Leaving out all pictures, restate word for word the lines from the one with "事業所数（民営）, 2001: none -> 54000" through the last line of the entries.
──────────────────────────────
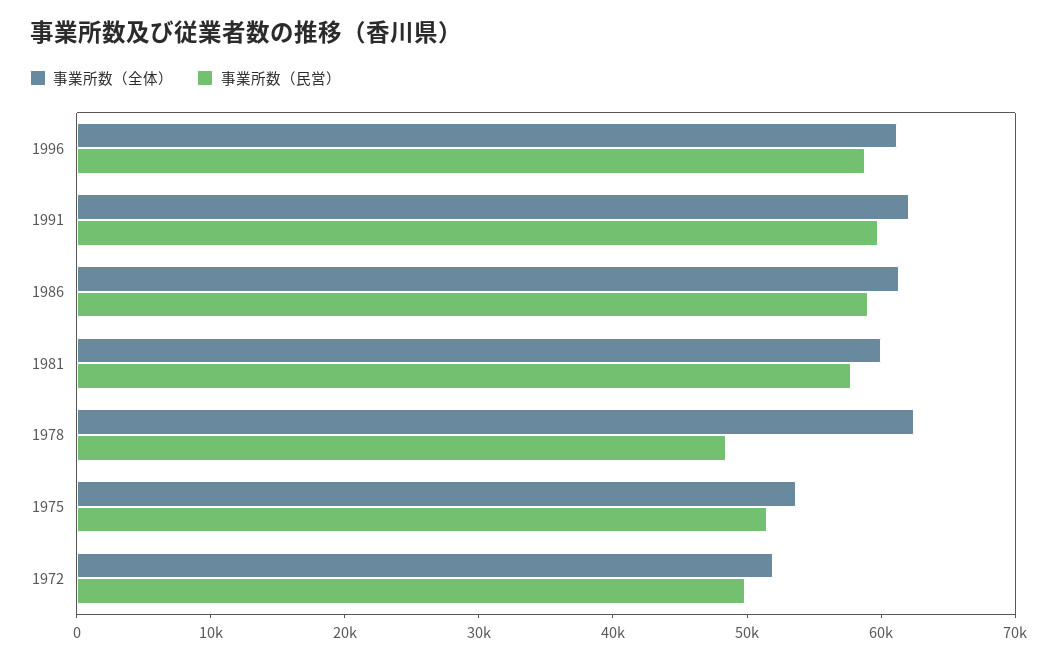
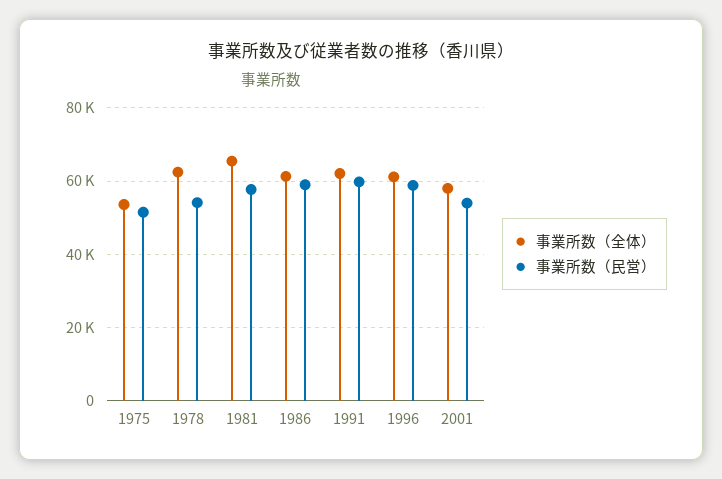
事業所数（全体）, 1981: 60000 -> 66000
事業所数（民営）, 1978: 48000 -> 54000
事業所数（全体）, 1972: 52000 -> none
事業所数（民営）, 1972: 50000 -> none
事業所数（全体）, 2001: none -> 58000
事業所数（民営）, 2001: none -> 54000

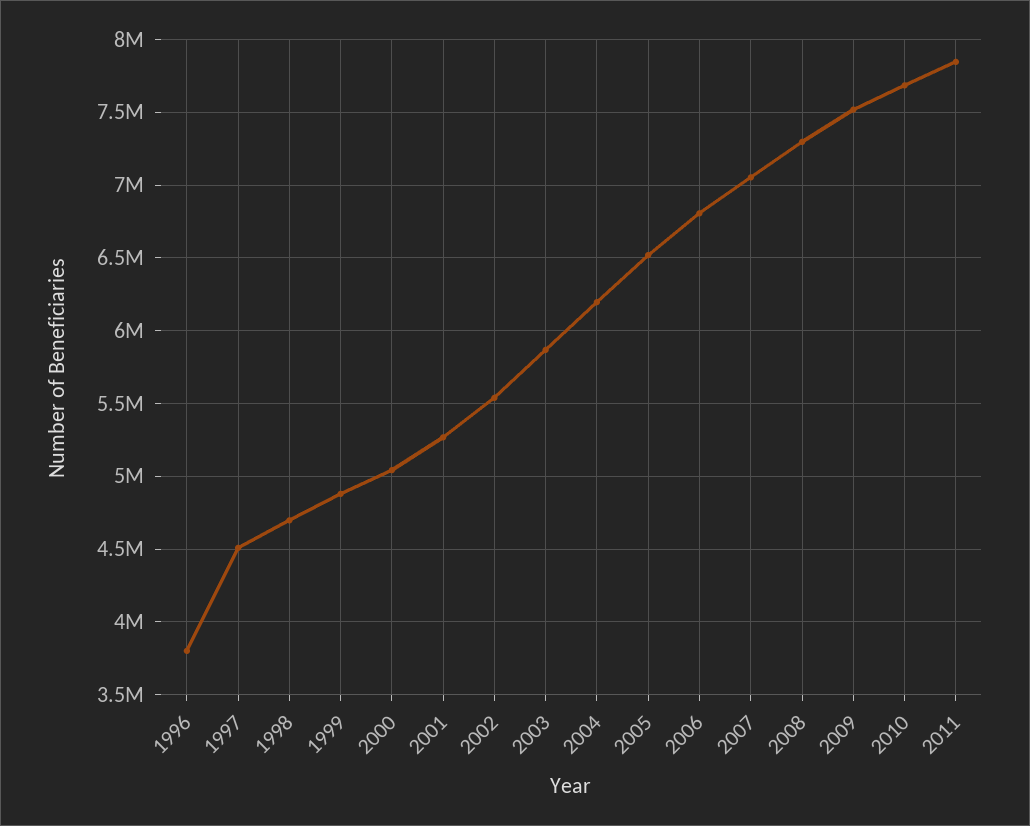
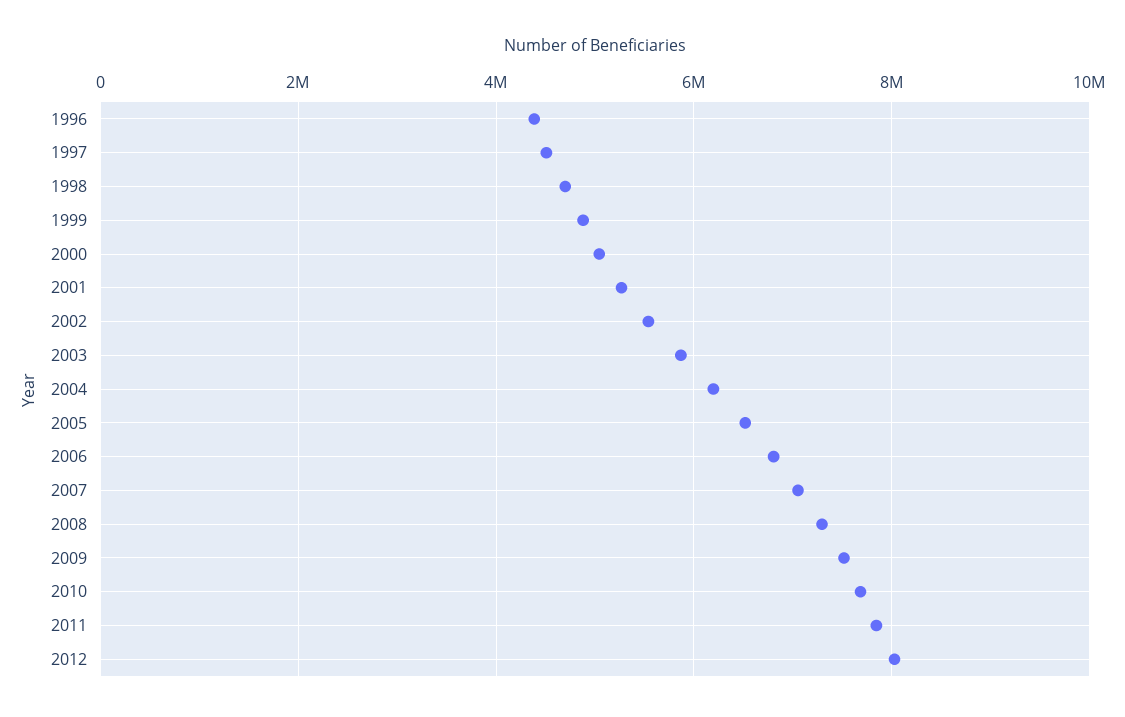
1996: 3800000 -> 4400000
2012: none -> 8000000

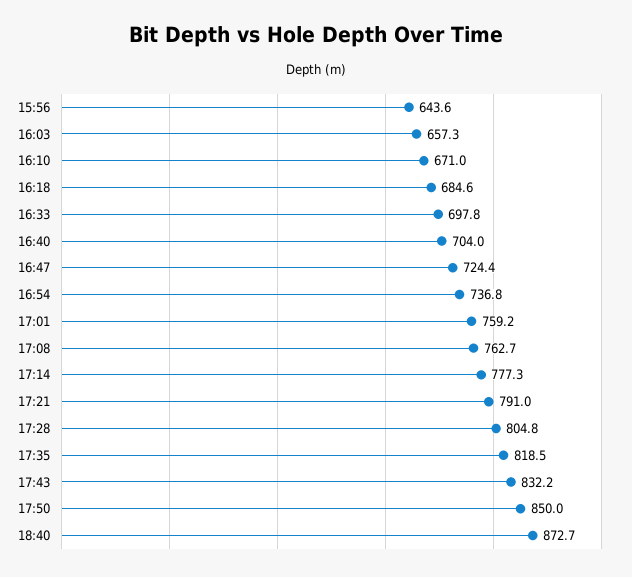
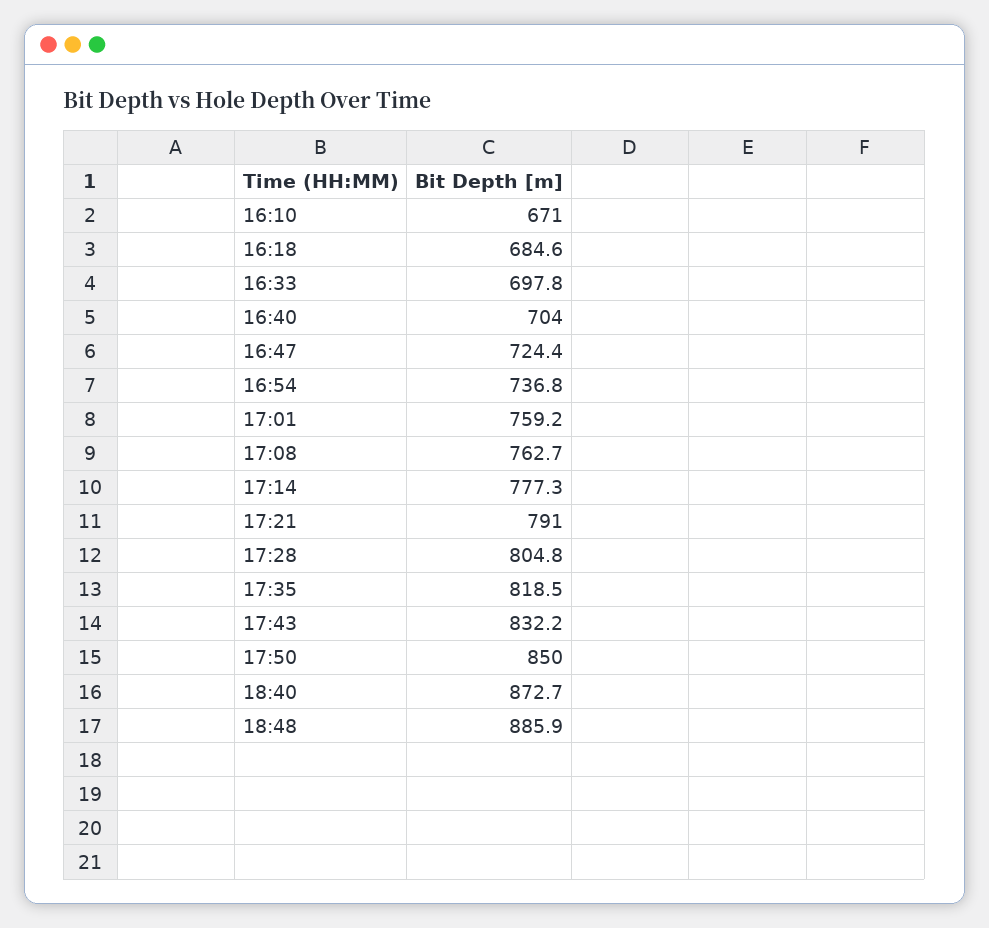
15:56: 643.6 -> none
16:03: 657.3 -> none
18:48: none -> 885.9

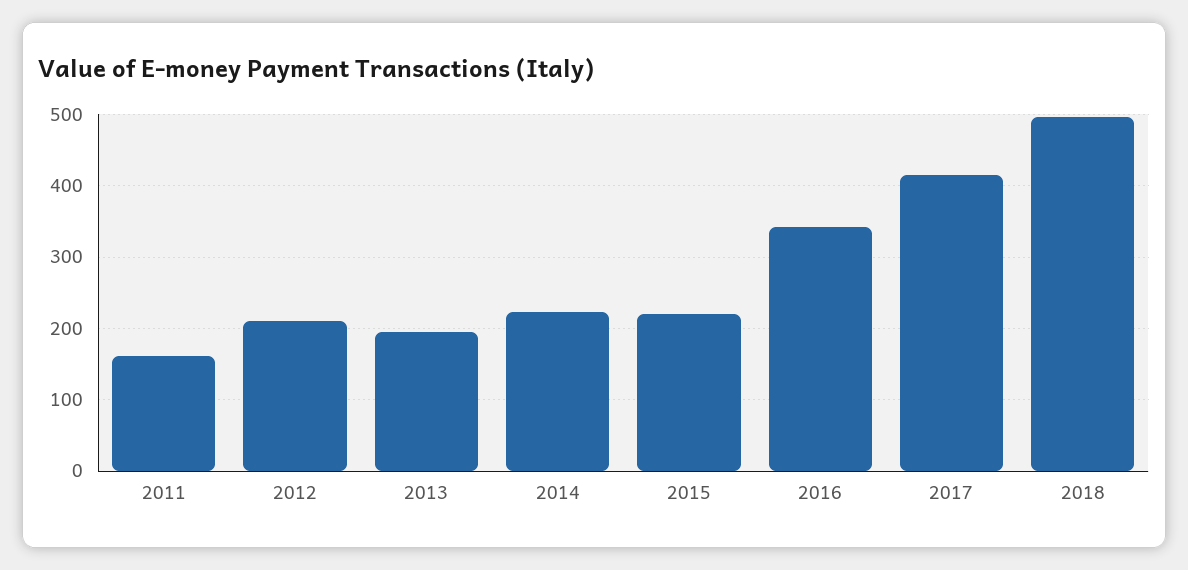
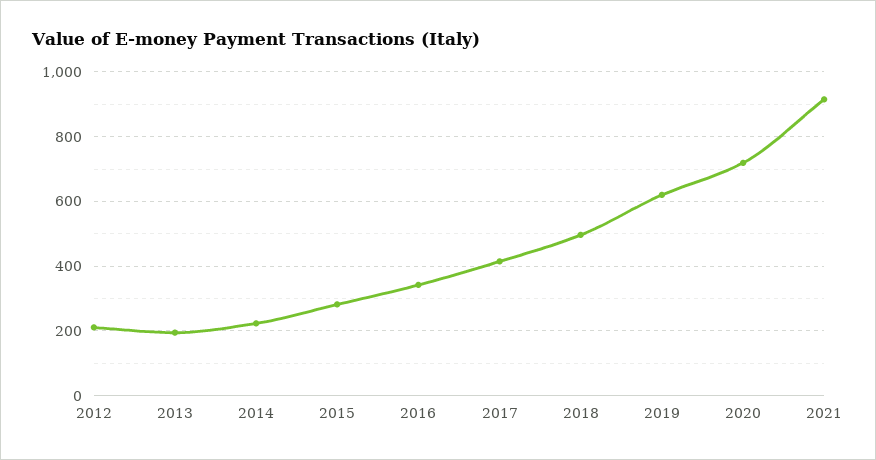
2011: 160 -> none
2015: 220 -> 280
2019: none -> 620
2020: none -> 720
2021: none -> 920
──────────────────────────────
**Result**
事業所数（民営）, 2001: none -> 54000

1996: 3800000 -> 4400000
2012: none -> 8000000

15:56: 643.6 -> none
16:03: 657.3 -> none
18:48: none -> 885.9

2011: 160 -> none
2015: 220 -> 280
2019: none -> 620
2020: none -> 720
2021: none -> 920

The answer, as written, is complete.